I was trying to explain to NA today about three dreams I’ve had this summer about my grandfather, and how I feel that they must mean something. I was just nearly to end of the dream when I suddenly stopped, hid my face, and broke down. In the middle of Yogurtree where we were meeting. Didn’t expect to do that, I can usually talk about sad things without crying, and I didn’t even feel like I was describing something sad. The feeling literally came out of nowhere, I don’t know if I just realized what I was saying or what.

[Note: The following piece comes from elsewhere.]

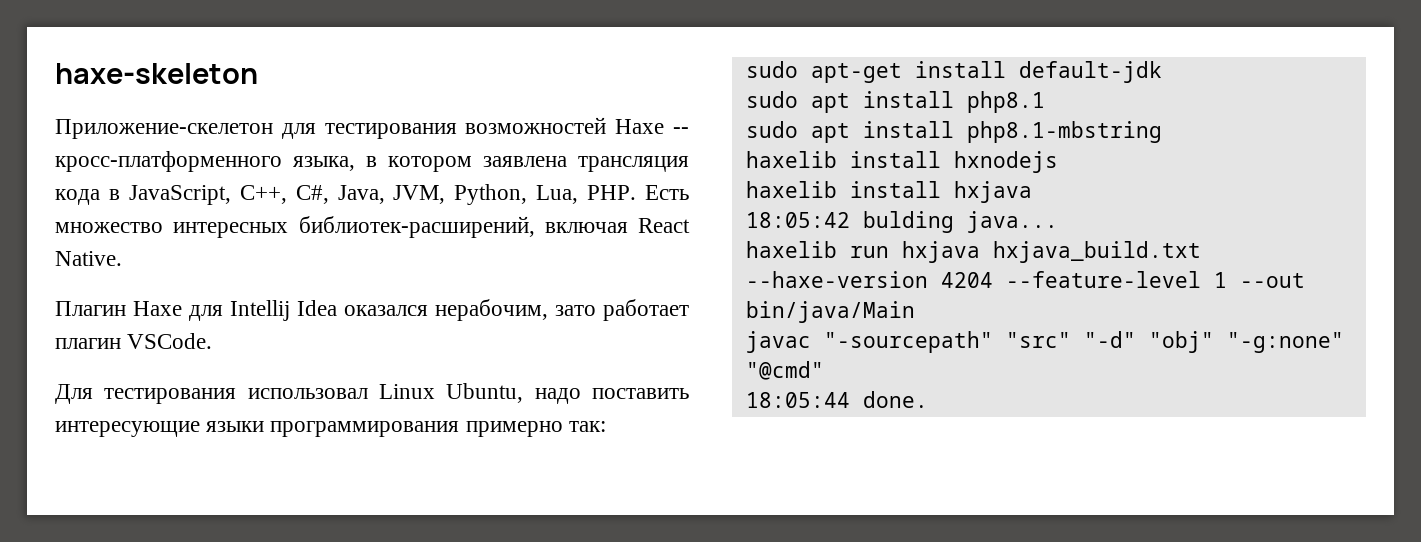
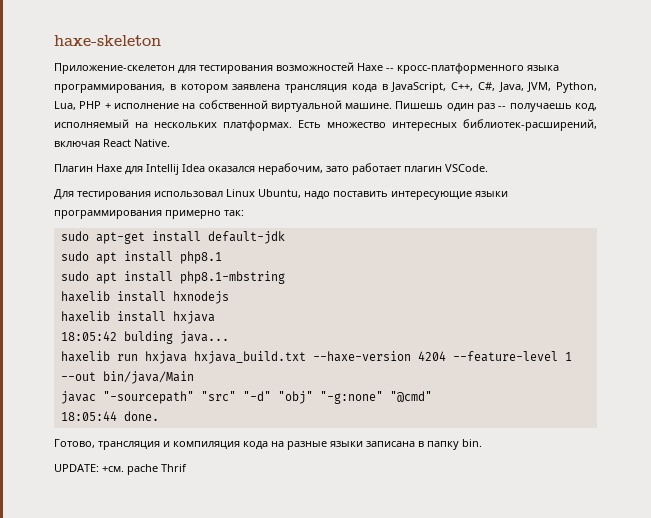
- Приложение-скелетон для тестирования возможностей Haxe -- кросс-платформенного языка, в котором заявлена трансляция кода в JavaScript, C++, C#, Java, JVM, Python, Lua, PHP. Есть множество интересных библиотек-расширений, включая React Native.
+ Приложение-скелетон для тестирования возможностей Haxe -- кросс-платформенного языка программирования, в котором заявлена трансляция кода в JavaScript, C++, C#, Java, JVM, Python, Lua, PHP + исполнение на собственной виртуальной машине. Пишешь один раз -- получаешь код, исполняемый на нескольких платформах. Есть множество интересных библиотек-расширений, включая React Native.
+ Готово, трансляция и компиляция кода на разные языки записана в папку bin.
+ UPDATE: +см. pache Thrif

The first two dreams are similar; the theme is change. In the first dream, I’m at the lake and there’s a storm coming. I’m not bothered by the storm, just watching the clouds roll toward me over the mountain. And I can’t shake the feeling that something is different, but not sure what it is. I don’t know where my grandparents are; not at the lake. Not dead, in my dream I feel sure that they’re alive, just out visiting family or something. But they aren’t at the lake. In the second dream, I’m inside their house and everything is rearranged. Stairs lead down from the door into the main room, furniture is in new places, everything is different. And again, it’s not bad, it’s not a change that really bothers me, I feel like I can get used to it…but again I’m thinking of my grandparents (Poppy in particular) and wondering what they think of these changes. I still don’t see them (they might be in another room) but I feel that they probably made these changes and I want to ask them about it.

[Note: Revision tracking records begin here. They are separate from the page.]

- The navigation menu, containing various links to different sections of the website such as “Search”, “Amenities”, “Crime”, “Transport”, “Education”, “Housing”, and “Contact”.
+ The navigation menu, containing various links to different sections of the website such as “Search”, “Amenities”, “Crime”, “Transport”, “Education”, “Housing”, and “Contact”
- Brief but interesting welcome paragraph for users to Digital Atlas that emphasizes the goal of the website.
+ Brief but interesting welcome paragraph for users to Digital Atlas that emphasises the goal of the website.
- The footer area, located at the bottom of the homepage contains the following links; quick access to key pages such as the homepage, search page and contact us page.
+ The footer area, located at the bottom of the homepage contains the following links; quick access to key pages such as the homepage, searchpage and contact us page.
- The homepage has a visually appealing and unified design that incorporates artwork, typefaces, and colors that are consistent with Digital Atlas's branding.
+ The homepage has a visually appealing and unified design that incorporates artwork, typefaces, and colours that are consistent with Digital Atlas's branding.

I had those dreams the week before I visited my grandparents at the lake, which turned out to be the weekend that they packed up and left for their new house near my aunt. I walked around the property and took in all the ways it had changed since I was last there – floorboards coming up on the boathouse, overgrown weeds on the point, things like that. My family and I made plans to fix the place up, and talked about them with my grandparents.

I had been desperate to get to the lake after those dreams. I was sure that they meant I had to get to the lake before the change came or I’d get there too late, and I still believe that. I want to believe that my grandfather is going to get back to the lake and I’ll be there with him at Thanksgiving like he wants, but I don’t know if I can believe it.

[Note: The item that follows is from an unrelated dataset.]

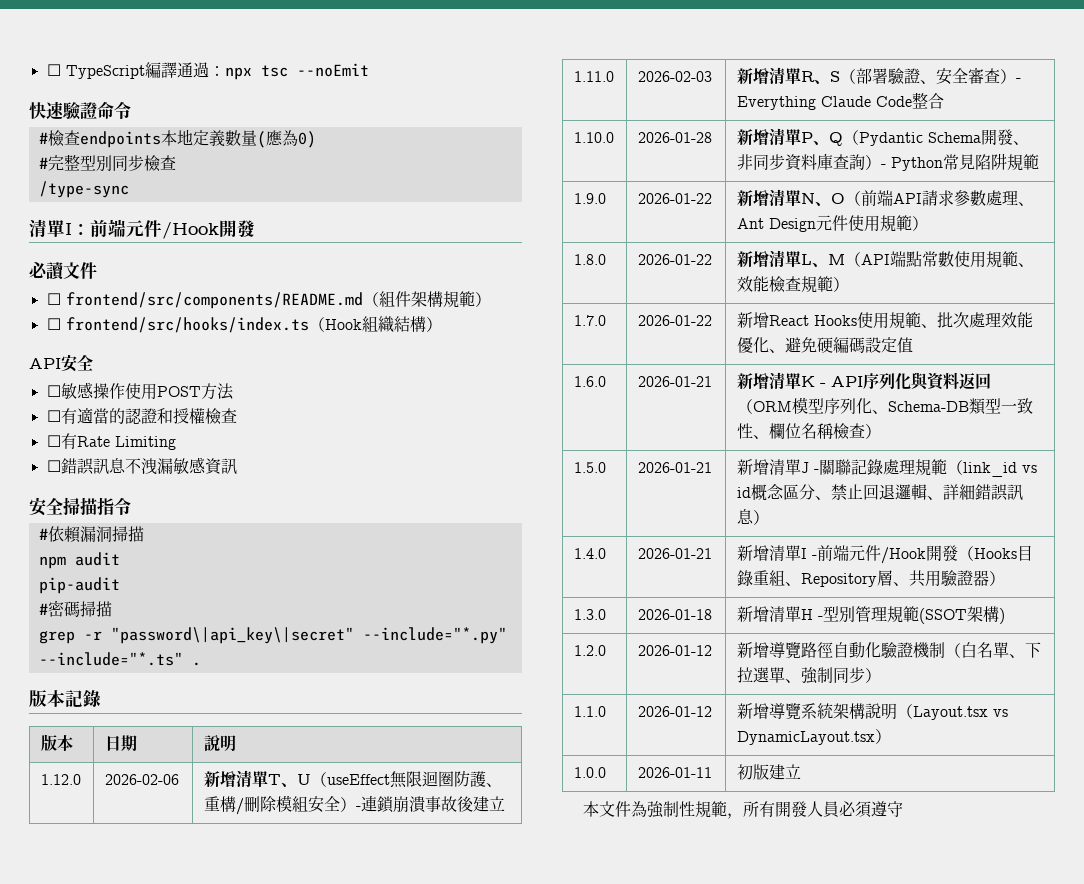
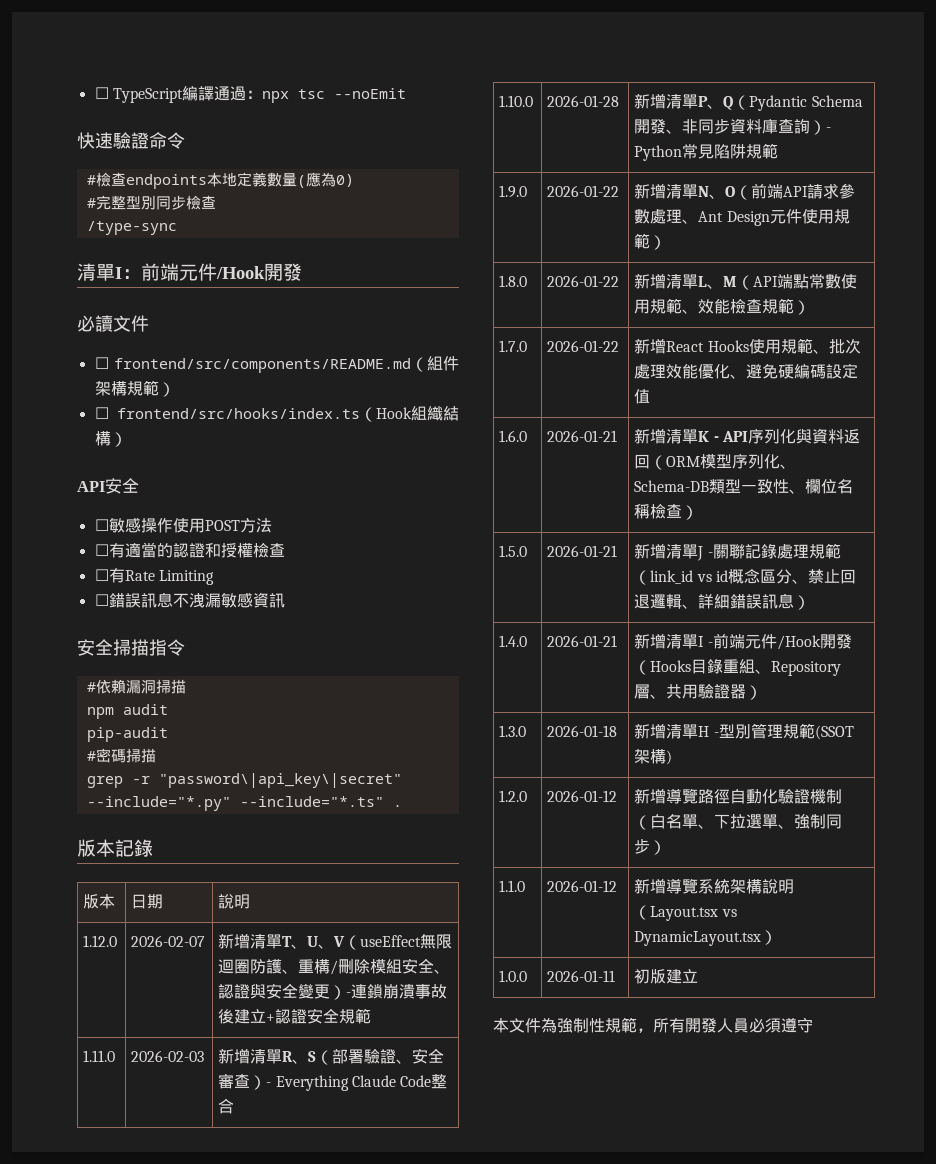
- 1.12.0 | 2026-02-06 | 新增清單T、U（useEffect無限迴圈防護、重構/刪除模組安全）-連鎖崩潰事故後建立
+ 1.12.0 | 2026-02-07 | 新增清單T、U、V（useEffect無限迴圈防護、重構/刪除模組安全、認證與安全變更）-連鎖崩潰事故後建立+認證安全規範

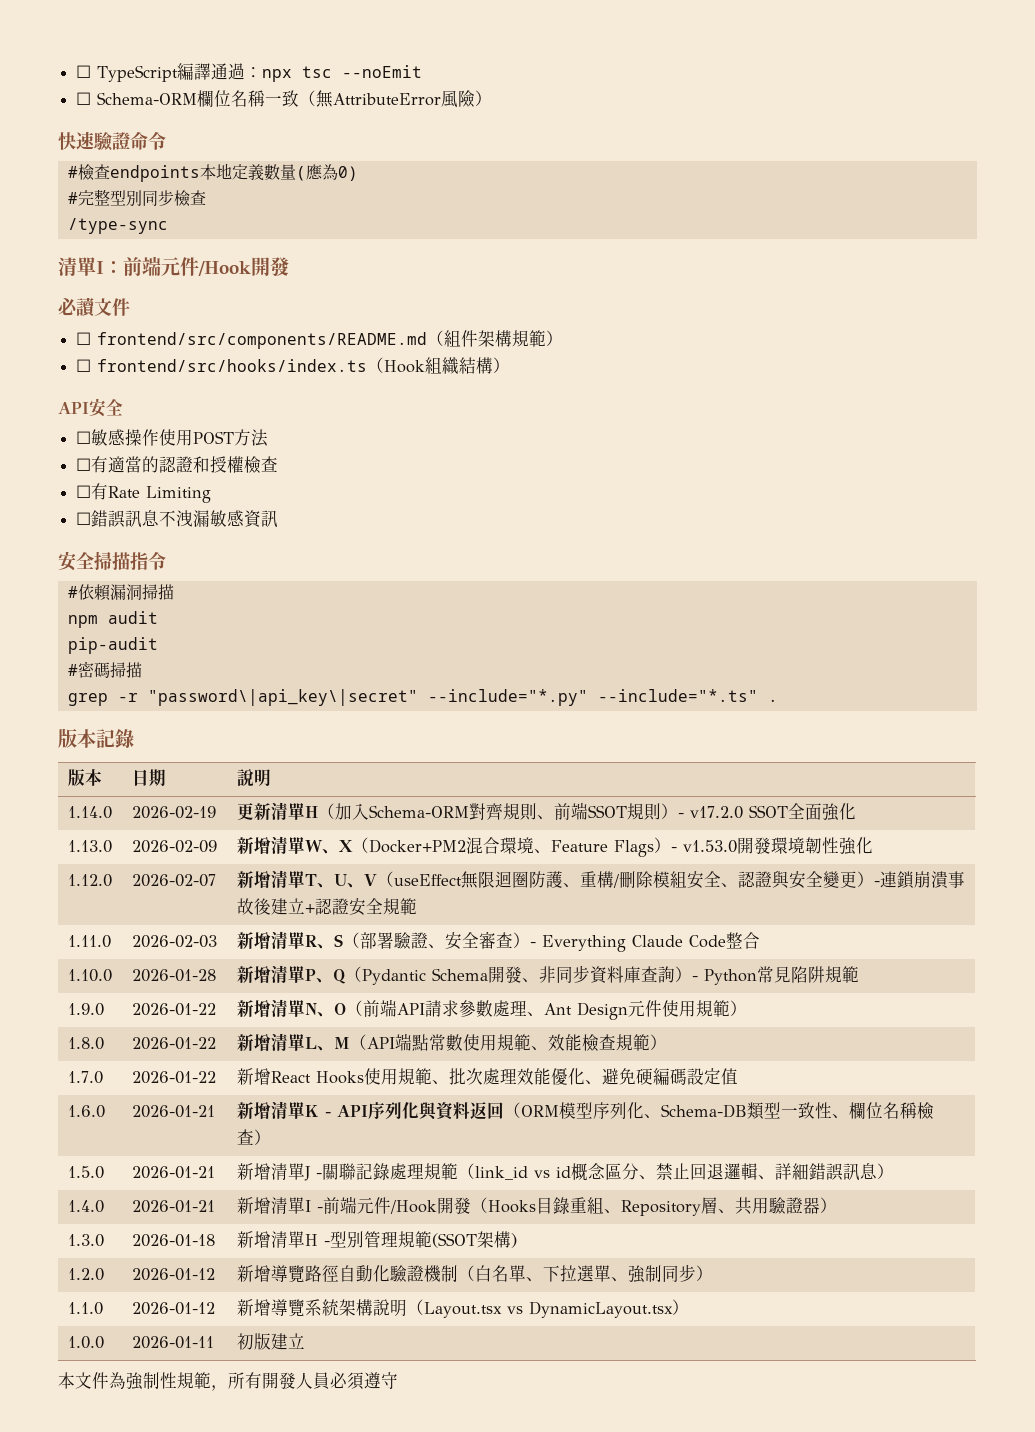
+ ☐ Schema-ORM欄位名稱一致（無AttributeError風險）
+ 1.14.0 | 2026-02-19 | 更新清單H（加入Schema-ORM對齊規則、前端SSOT規則）- v17.2.0 SSOT全面強化
+ 1.13.0 | 2026-02-09 | 新增清單W、X（Docker+PM2混合環境、Feature Flags）- v1.53.0開發環境韌性強化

The last dream, I had this week after we visited him at the new house. I’m in a house that actually looks a lot like my family’s house, but in my dream I think I’m at the lake. I’m there alone for some reason, which is fine by me because I’m dancing around and singing loud and getting things cleaned and taken care of. My grandfather comes up from the basement where he was working on the computer – I’m surprised to see him because I had even thrown something down the stairs to put away later and didn’t see him down there. We laugh about how we surprised each other and hug, and when we part he tells me to look at him – he’s doing fine. And I look and I see that he’s standing up straight like he always used to, he’s tall and strong and steady. No walker, no catheter, no cancer making his skin droop and features blur so that he looks like an impression of what he was. We turn and I see that he has built a new room in the house, an upstairs room that you reach by going up a spiral staircase.

I know my grandfather isn’t going to last forever. I really feel that that’s what my dreams are telling me. They tell me that he’ll be better off when it’s over, as sad as it might make us; it will be different but it won’t be bad. We’ll all be okay.